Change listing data
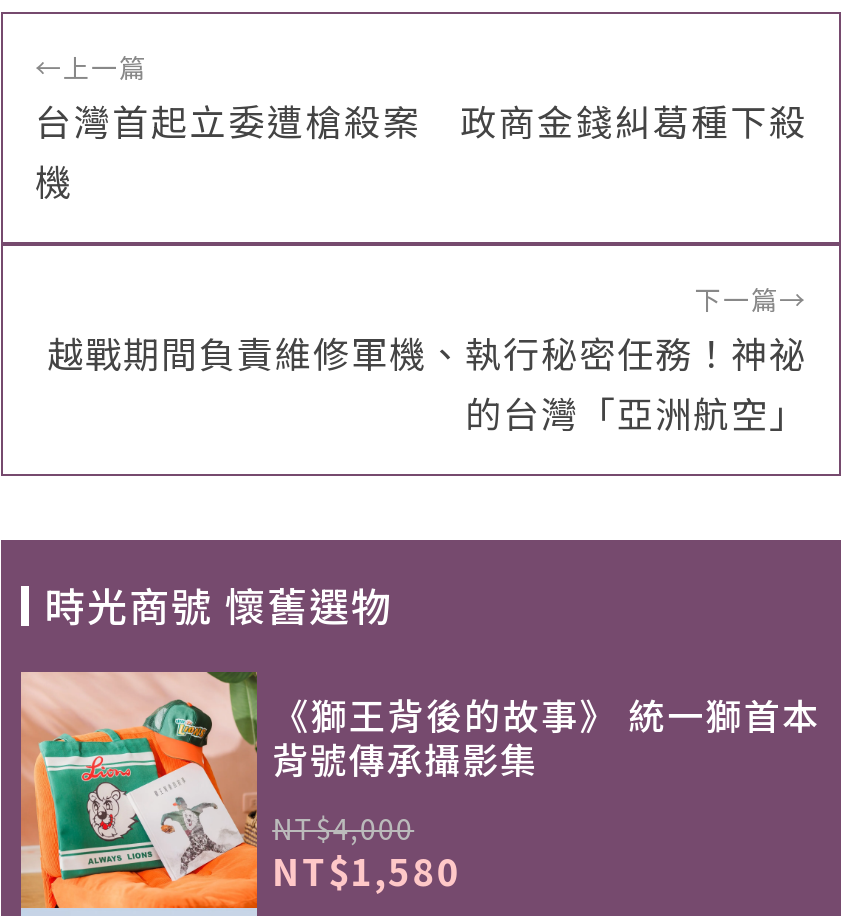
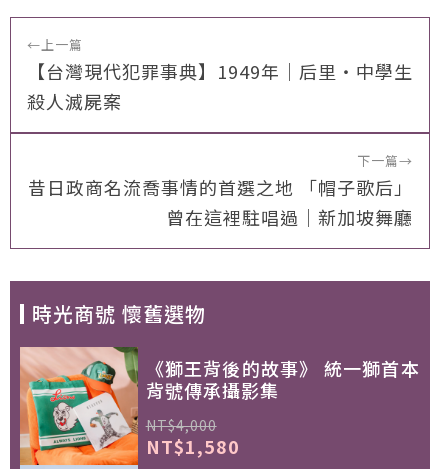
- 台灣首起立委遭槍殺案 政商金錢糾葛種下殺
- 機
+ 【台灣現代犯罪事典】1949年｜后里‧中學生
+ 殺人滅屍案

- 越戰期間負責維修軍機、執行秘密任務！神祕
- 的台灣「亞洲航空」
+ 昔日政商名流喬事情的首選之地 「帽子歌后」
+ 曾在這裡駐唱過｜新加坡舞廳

* _Exercise description_: Transcribe every entry word for word, but skip the pictures.

* _Result of this exercise_:
- 台灣首起立委遭槍殺案 政商金錢糾葛種下殺
- 機
+ 【台灣現代犯罪事典】1949年｜后里‧中學生
+ 殺人滅屍案

- 越戰期間負責維修軍機、執行秘密任務！神祕
- 的台灣「亞洲航空」
+ 昔日政商名流喬事情的首選之地 「帽子歌后」
+ 曾在這裡駐唱過｜新加坡舞廳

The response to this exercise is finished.